Requirement:
Every entry should be reproduced precisely, with each picture left out.

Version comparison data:
+ + + + + + +
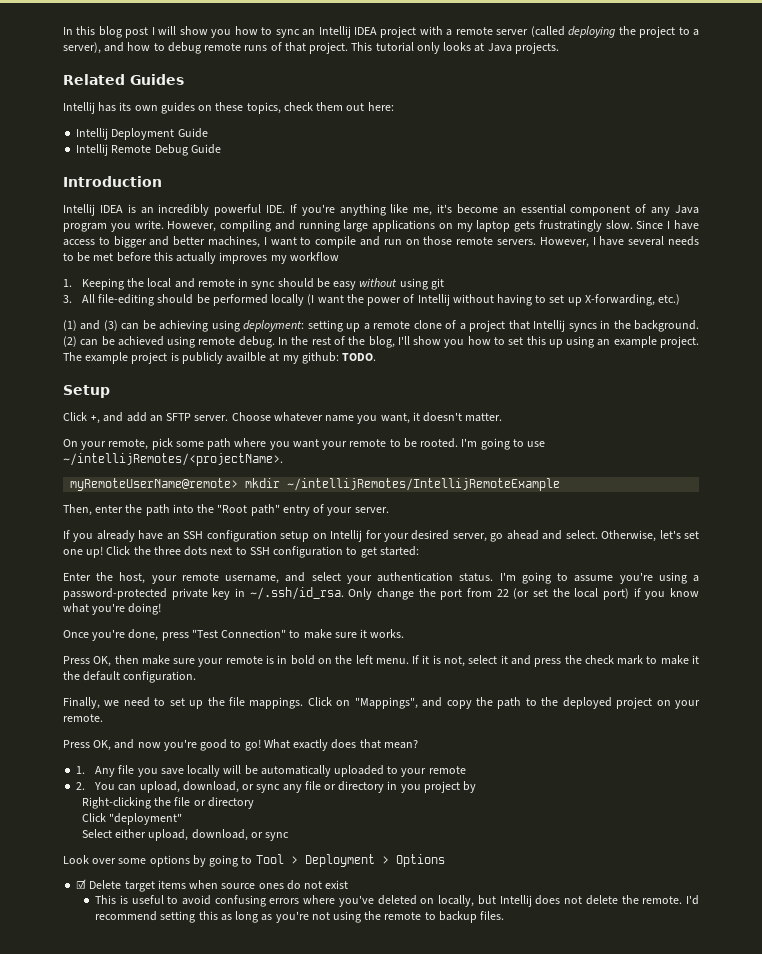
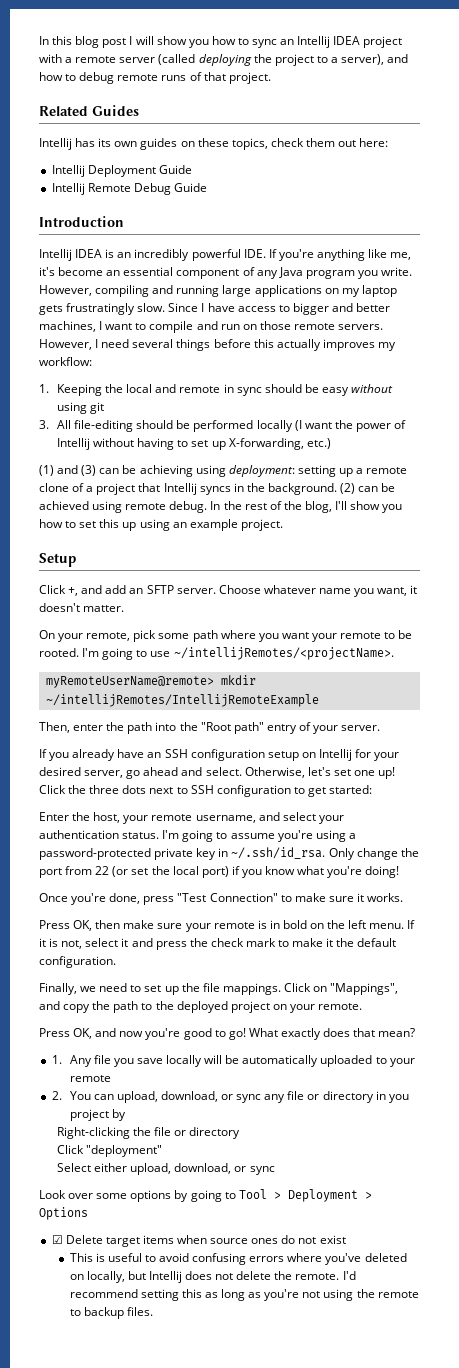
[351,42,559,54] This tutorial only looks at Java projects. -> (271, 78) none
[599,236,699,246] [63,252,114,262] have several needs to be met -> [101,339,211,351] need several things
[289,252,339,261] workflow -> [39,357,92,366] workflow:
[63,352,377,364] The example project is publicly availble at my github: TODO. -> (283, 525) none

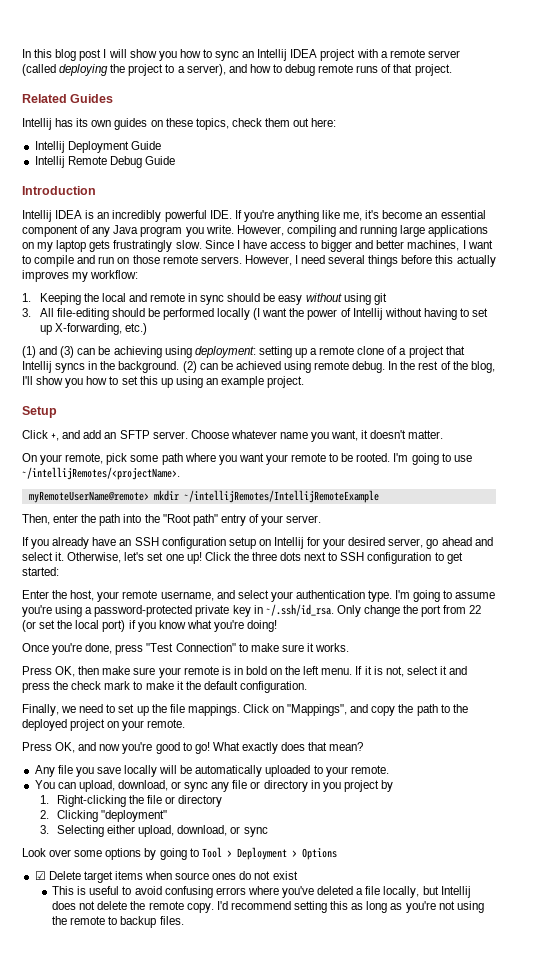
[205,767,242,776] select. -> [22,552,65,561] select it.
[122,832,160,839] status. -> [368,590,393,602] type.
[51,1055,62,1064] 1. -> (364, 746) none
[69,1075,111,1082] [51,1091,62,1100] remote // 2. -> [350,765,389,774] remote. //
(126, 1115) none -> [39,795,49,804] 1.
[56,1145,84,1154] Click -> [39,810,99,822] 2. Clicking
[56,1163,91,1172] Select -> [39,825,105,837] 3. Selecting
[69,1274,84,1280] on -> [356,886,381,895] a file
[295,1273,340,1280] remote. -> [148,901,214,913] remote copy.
+ + + + + + +
Solution to this problem:
[351,42,559,54] This tutorial only looks at Java projects. -> (271, 78) none
[599,236,699,246] [63,252,114,262] have several needs to be met -> [101,339,211,351] need several things
[289,252,339,261] workflow -> [39,357,92,366] workflow:
[63,352,377,364] The example project is publicly availble at my github: TODO. -> (283, 525) none

[205,767,242,776] select. -> [22,552,65,561] select it.
[122,832,160,839] status. -> [368,590,393,602] type.
[51,1055,62,1064] 1. -> (364, 746) none
[69,1075,111,1082] [51,1091,62,1100] remote // 2. -> [350,765,389,774] remote. //
(126, 1115) none -> [39,795,49,804] 1.
[56,1145,84,1154] Click -> [39,810,99,822] 2. Clicking
[56,1163,91,1172] Select -> [39,825,105,837] 3. Selecting
[69,1274,84,1280] on -> [356,886,381,895] a file
[295,1273,340,1280] remote. -> [148,901,214,913] remote copy.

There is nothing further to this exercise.